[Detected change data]
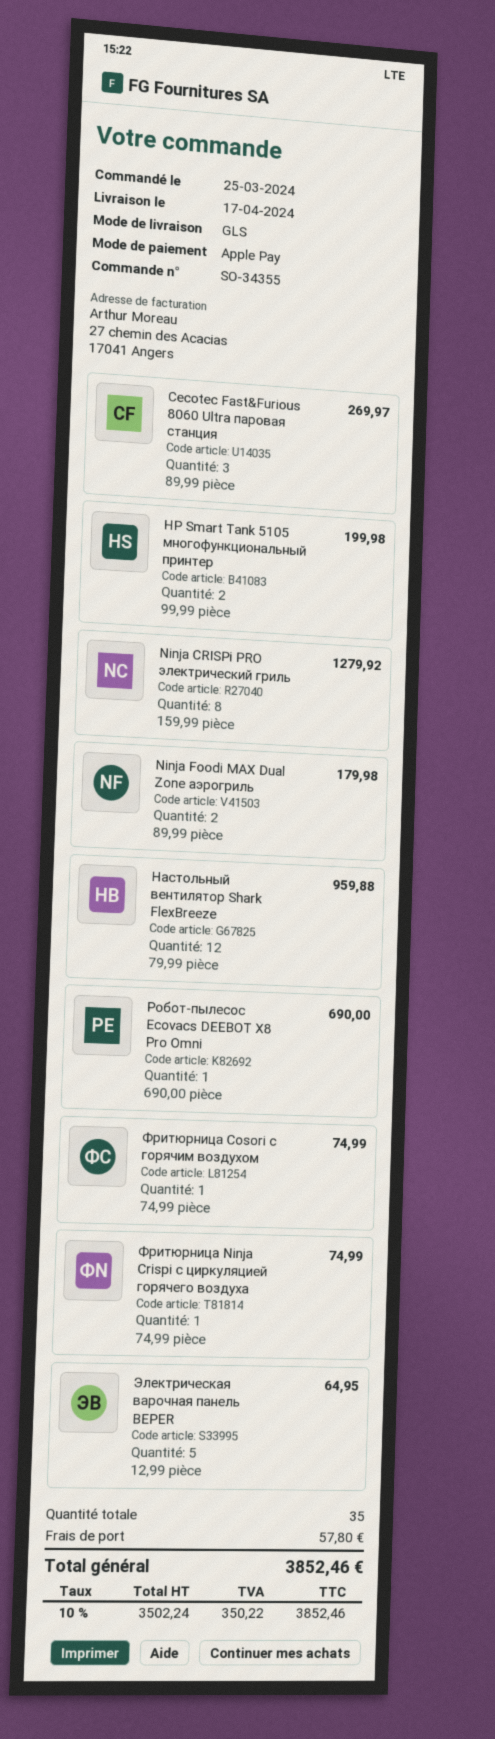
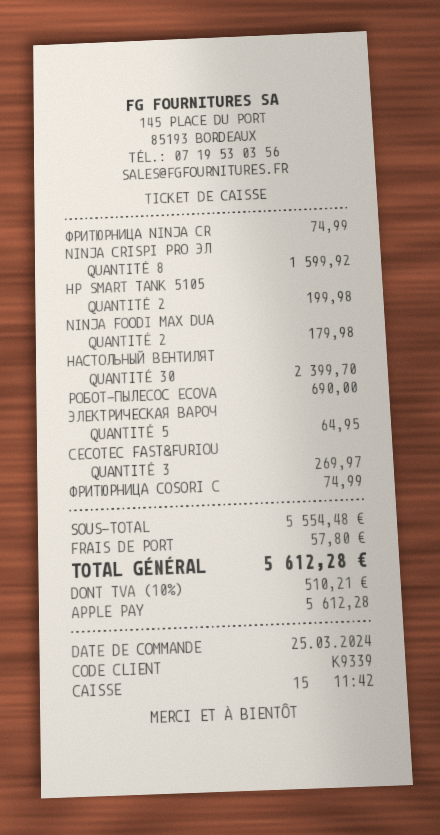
Ninja CRISPi PRO электрический гриль: 8 for 1279.92 -> 8 for 1599.92
Настольный вентилятор Shark FlexBreeze: 12 for 959.88 -> 30 for 2399.70
tax: 10% = 350.22 -> 10% = 510.21
total: 3852.46 -> 5612.28

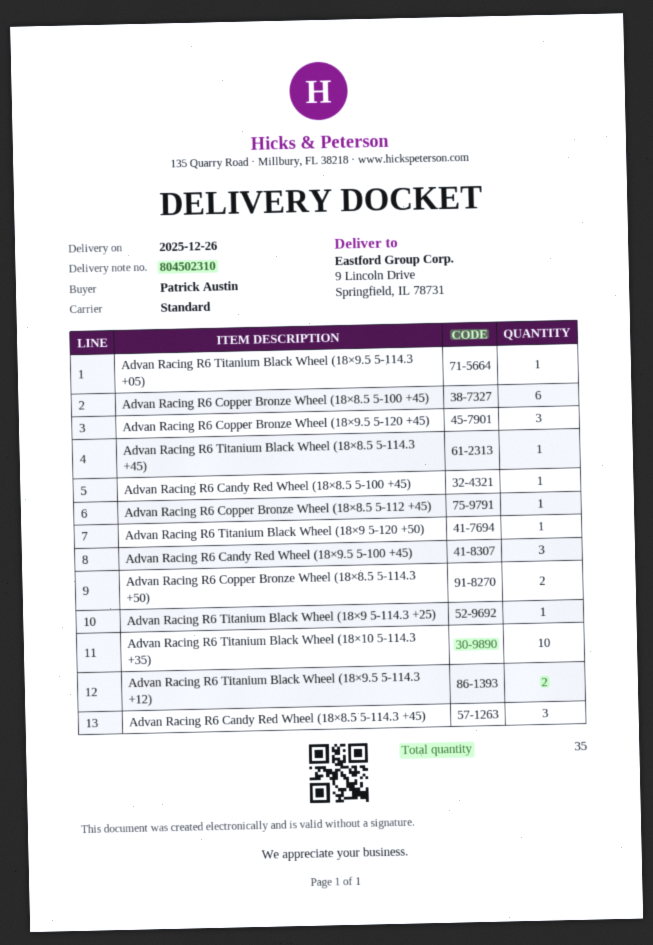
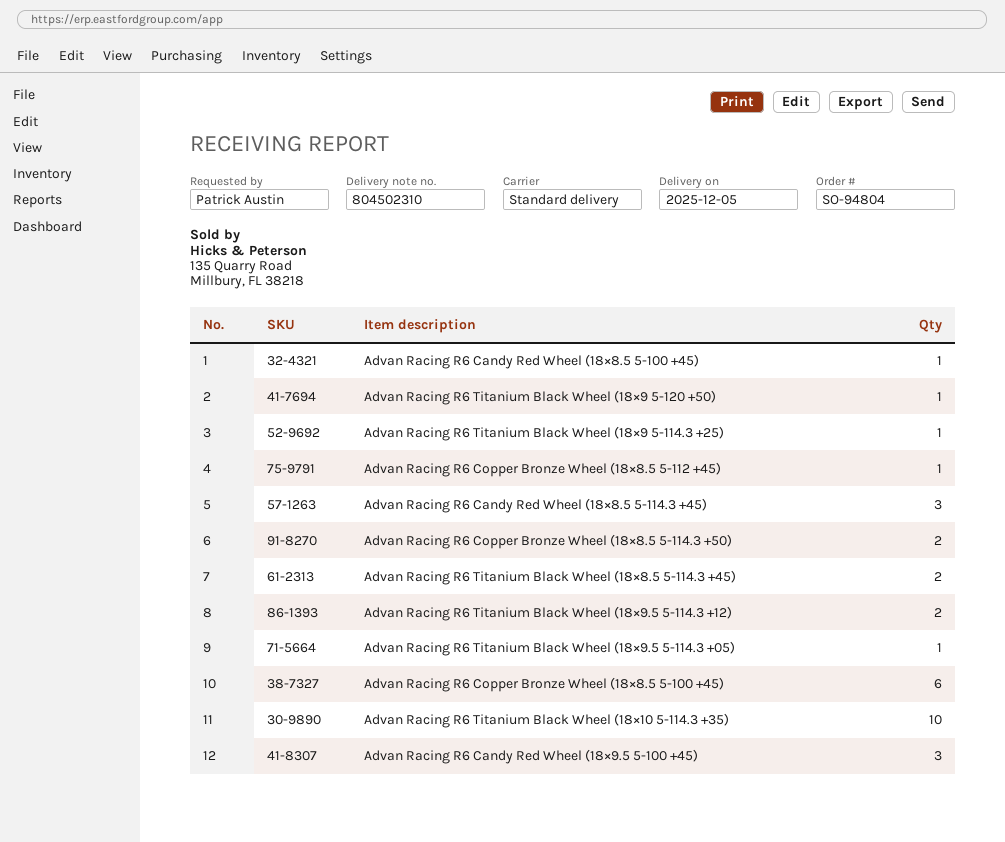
delivery date: 2025-12-26 -> 2025-12-05
Advan Racing R6 Copper Bronze Wheel (18×9.5 5-120 +45): 3 -> none
Advan Racing R6 Titanium Black Wheel (18×8.5 5-114.3 +45): 1 -> 2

WHAT YOU SHOULD DO
Apply a filter for "Racing" to the data above, then copy each line that matches.

ANSWER SECTION
Advan Racing R6 Copper Bronze Wheel (18×9.5 5-120 +45): 3 -> none
Advan Racing R6 Titanium Black Wheel (18×8.5 5-114.3 +45): 1 -> 2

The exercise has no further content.